- Henry Blofeld, 82, recalls meeting Princess Margaret in the 1970s
- The commentator said that the Prime Minister of Barbados was having a meal with Errol Barrow.
- The claimed royal told her that he should more or less ‘wait until she’s spoken to’
Veteran commentator Henry Blofeld has described how his ‘most embarrassing moment’ was when Princess Margaret gave him ‘dressing down’.
The 82-year-old cricket commentator recalled how his meeting with the Queen’s sister in the 1970s was his worst celebrity encounter ever.
He claimed, ‘We were having a meal with the Prime Minister of Barbados, Errol Barrow’ Wire. ‘I only said that her husband was in the same house as my brother in school and they were almost the same age.’
He continued: ‘He told me, more or less, that I should wait until I was spoken to. You don’t ask royalty questions; They talk to you and you answer them. He then gave me the dressing-down. It was a very embarrassing moment.
Veteran commentator Henry Blofeld has described how his ‘most embarrassing moment’ was when Princess Margaret (pictured, Princess Margaret in London) gave him ‘dressing down’.
The Queen presenting the Dundee Cake to members of Radio Four’s Test Match Special Commentary Team (L to R) Peter Baxter, Henry Blofeld and Christopher Martin-Jenkins at Lord’s Cricket Ground on July 19, 2001
It comes a day after Princess Margaret’s artist friend Derek Bossier claimed the royal’s behavior may have been ‘very unpredictable’.
A student and friend of David Hockney, the Portsmouth-born painter Boshier, 84, befriended the royal through her photographer husband, Antony Armstrong Jones, Earl of Snowdon.
in an interview with WireThe royal’s mood can be fickle, and the royal can be ‘friendly with you one second but cold the next,’ Boshier claimed.
He recalled an evening in the 1960s after attending a party hosted by Margaret and her husband at Kensington Palace in the early 1960s, which claimed the gathering ended in the vicinity of a marijuana joint.
Princess Margaret’s behavior may have been ‘very unpredictable’, her artist friend Derek Boshier has claimed. She is pictured with her husband Antony Armstrong-Jones in London, 1960
‘Those were good times’, the artist told the publication from his California home.
The pair met through the Earl of Snowdon, an acclaimed photographer known for his six-decade association with Vogue and the images of his most famous work he captured on the royal household.

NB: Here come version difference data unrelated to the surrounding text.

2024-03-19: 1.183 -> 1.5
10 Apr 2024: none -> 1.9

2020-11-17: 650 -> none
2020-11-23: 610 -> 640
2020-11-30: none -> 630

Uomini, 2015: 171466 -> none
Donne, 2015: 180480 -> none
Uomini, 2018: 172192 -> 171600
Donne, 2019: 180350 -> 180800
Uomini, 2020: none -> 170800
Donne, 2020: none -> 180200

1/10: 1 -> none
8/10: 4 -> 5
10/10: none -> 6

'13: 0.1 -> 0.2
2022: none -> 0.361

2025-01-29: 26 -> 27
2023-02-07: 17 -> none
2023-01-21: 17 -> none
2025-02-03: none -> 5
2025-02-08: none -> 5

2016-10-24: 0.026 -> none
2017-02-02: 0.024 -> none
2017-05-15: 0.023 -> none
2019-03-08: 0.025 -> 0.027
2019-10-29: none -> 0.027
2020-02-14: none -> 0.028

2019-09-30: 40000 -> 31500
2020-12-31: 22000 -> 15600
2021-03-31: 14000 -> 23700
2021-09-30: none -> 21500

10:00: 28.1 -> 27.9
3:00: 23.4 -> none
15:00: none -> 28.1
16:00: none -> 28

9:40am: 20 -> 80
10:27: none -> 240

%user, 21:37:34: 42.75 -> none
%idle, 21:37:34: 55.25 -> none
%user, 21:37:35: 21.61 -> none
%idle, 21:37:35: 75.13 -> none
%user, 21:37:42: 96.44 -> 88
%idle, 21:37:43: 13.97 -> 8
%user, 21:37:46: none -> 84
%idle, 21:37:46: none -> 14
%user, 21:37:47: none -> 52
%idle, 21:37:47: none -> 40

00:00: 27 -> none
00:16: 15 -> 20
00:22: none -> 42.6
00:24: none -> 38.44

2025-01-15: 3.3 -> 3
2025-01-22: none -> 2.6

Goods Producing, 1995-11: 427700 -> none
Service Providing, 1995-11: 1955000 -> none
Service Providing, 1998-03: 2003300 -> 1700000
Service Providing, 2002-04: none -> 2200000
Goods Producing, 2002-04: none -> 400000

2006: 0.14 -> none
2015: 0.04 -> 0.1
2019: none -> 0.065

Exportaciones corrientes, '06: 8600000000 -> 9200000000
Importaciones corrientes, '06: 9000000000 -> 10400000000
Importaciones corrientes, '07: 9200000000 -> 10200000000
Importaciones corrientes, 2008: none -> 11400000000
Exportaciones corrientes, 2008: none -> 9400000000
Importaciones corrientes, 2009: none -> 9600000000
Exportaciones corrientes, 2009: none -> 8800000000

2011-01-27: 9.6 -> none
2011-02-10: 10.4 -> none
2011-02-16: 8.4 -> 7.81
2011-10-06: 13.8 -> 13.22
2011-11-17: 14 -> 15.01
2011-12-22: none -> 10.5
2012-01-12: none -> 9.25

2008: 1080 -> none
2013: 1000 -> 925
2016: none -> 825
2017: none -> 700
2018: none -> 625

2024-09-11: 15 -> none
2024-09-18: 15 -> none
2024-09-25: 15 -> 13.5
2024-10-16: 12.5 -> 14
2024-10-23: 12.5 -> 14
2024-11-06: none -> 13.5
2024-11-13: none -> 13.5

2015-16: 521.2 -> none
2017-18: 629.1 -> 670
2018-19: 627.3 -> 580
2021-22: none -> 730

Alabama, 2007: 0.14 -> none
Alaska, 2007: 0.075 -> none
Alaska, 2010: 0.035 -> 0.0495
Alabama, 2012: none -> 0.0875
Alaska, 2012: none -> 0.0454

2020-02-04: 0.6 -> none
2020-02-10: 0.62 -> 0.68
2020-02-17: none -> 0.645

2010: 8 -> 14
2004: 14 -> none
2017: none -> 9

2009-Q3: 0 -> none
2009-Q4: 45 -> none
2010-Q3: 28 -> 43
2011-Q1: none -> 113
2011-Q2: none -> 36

The photographer was married to Princess Margaret until 1978, when he divorced, but their royal ties allowed him to capture a never-before-seen side of the royal families.
Her unprecedented access to the family has seen her produce famous photographs as Diana and Charles following the birth of their son, Prince William.
Other triumphs include flashy photos of the Queen Mother before her death in 2002, the engagement announcement of Charles and Diana, and the christening of Prince Harry.
Princess Margaret was known as a rebel of the royal family, as well as her love of alcohol, cigarettes and partying, and a recent documentary explored the Countess’s taste for ‘mischievousness’ and disdain for royal life.
Windsor’s personal life, which aired last year, claims that being born second, Margaret, has been slain by her parents more than her older sister and future queen, Princess Elizabeth Was.
Princess Margaret was known as a rebel of the royal family, as well as her love of alcohol, cigarettes and partying, and a recent documentary explored the Countess’s taste for ‘mischievousness’ and disdain for royal life. pictured in 1949, aged 19
Royal historian and biographer Dr Piers Brendan explained that George VI was in love with Margaret’s ‘naughty’ and hardly reprimanded her, feeding into her taste for mischief.
“He indulged her, he was devoted to her, she was absurdly spoiled as a girl,” she said. ‘It wasn’t a healthy relationship at all, I think he was too gracious towards her.’
Professor Jane Ridley, a royal historian and biographer, said that her father’s indulgence meant that ‘he never really learned limits in the way that Elizabeth certainly learned limits.’
After George VI became king following the abdication of King Edward III, who relinquished his royal duties to marry American divorcee Wallis Simpson, Princess Elizabeth became heir to the throne, and Margaret became extra.
The documentary tells that the Queen Mother raised her youngest daughter to be a ‘budding’ and was as accomplished and feminine as would be expected of women of her age in the late 1940s.
However, subduing the free-spirit Margaret was no easy task, as historian Fern Riedel explained. He cited an example in which George VI and the Queen Mother were entertaining a Scottish minister over tea at Buckingham Palace.
The Queen Mother asked Margaret to sing some songs, and the then 19-year-old princess chose the musical “I’m just a girl who can’t say no” from Oklahoma.
‘[It] Well known for the fact that it is very mischievous. And she reads this song in a shocked and astonished silence. As long as the king roars with laughter,’ said Riedel.